You could also roll SVP64 as a custom extension for the initial 
revisions of Libre-SOC hardware and propose FlexiVec as another 
solution.  :-)  (Or slip the hardware schedule ("oops, Simple-V turned 
out to be a blind alley") and propose FlexiVec as a Contribution.)

>> Right, this is the problem I see with Simple-V:  best performance
>> requires multi-issue OoO.
>>     
>
> given that it's well-known within the HPC Supercomputing world that
> multi-issue OoO is "just what you do", i don't see this as a problem.
>
> one of our team had it explained to them by an IBM Engineer, the
> difference between A2I and A2O, why A2O was better. it went waaay
> over their head but they got the primary take-away message: don't
> for goodness do an in-order system if you want anything remotely
> approaching decent resource utilisation.
>   

GPUs are OoO microarchitectures?  I had the impression that past a 
certain level of complexity, with certain (GPU-like) constraints on the 
processing model, OoO becomes infeasible.
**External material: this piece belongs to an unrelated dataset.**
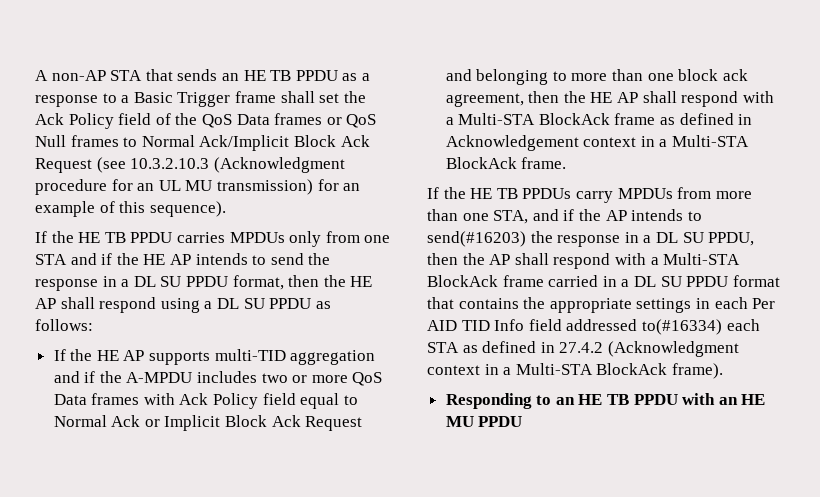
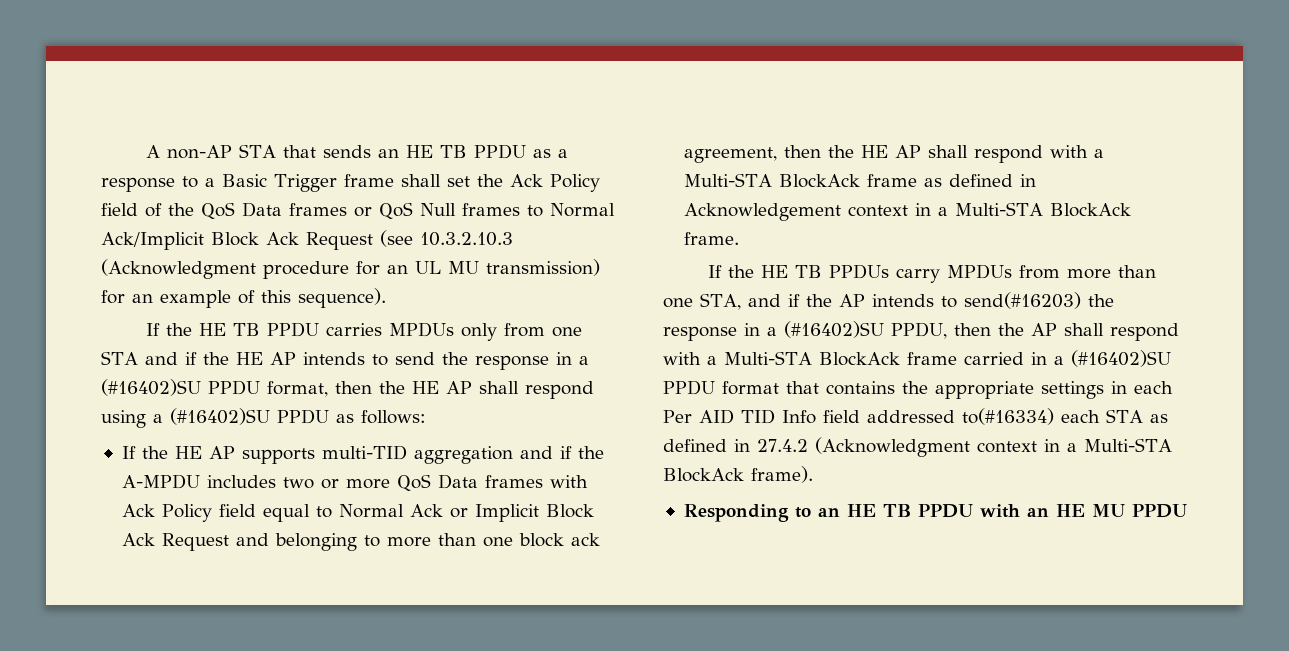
- If the HE TB PPDU carries MPDUs only from one STA and if the HE AP intends to send the response in a DL SU PPDU format, then the HE AP shall respond using a DL SU PPDU as follows:
+ If the HE TB PPDU carries MPDUs only from one STA and if the HE AP intends to send the response in a (#16402)SU PPDU format, then the HE AP shall respond using a (#16402)SU PPDU as follows:
- If the HE TB PPDUs carry MPDUs from more than one STA, and if the AP intends to send(#16203) the response in a DL SU PPDU, then the AP shall respond with a Multi-STA BlockAck frame carried in a DL SU PPDU format that contains the appropriate settings in each Per AID TID Info field addressed to(#16334) each STA as defined in 27.4.2 (Acknowledgment context in a Multi-STA BlockAck frame).
+ If the HE TB PPDUs carry MPDUs from more than one STA, and if the AP intends to send(#16203) the response in a (#16402)SU PPDU, then the AP shall respond with a Multi-STA BlockAck frame carried in a (#16402)SU PPDU format that contains the appropriate settings in each Per AID TID Info field addressed to(#16334) each STA as defined in 27.4.2 (Acknowledgment context in a Multi-STA BlockAck frame).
It is also worth noting here that IBM is known for advanced CPUs and is 
/not/ known for advanced graphics hardware.

> [...]
>> FlexiVec is activated by a write to a vector register; in the example
>> above, the "lwaux R20" instruction.  Activating FlexiVec clears the
>> physical scalar registers configured for vector use; these are
>> subsequently used for vector offset tracking and referred to as "pR20",
>> "pR21", and "pR22" below.
>>     
>
> ok.  this is enough for me to be able to say, definitively, that this is
> Mitch Alsup's "VVM"...
>
>   
>> The vector length is VL := MIN(MAXVL, CTR).  Since CTR=32 (32 element
>>     
>
> ... adapted to use CTR as the counter loop variable :)
>   

So we are on the same page and FlexiVec is also a tenable solution.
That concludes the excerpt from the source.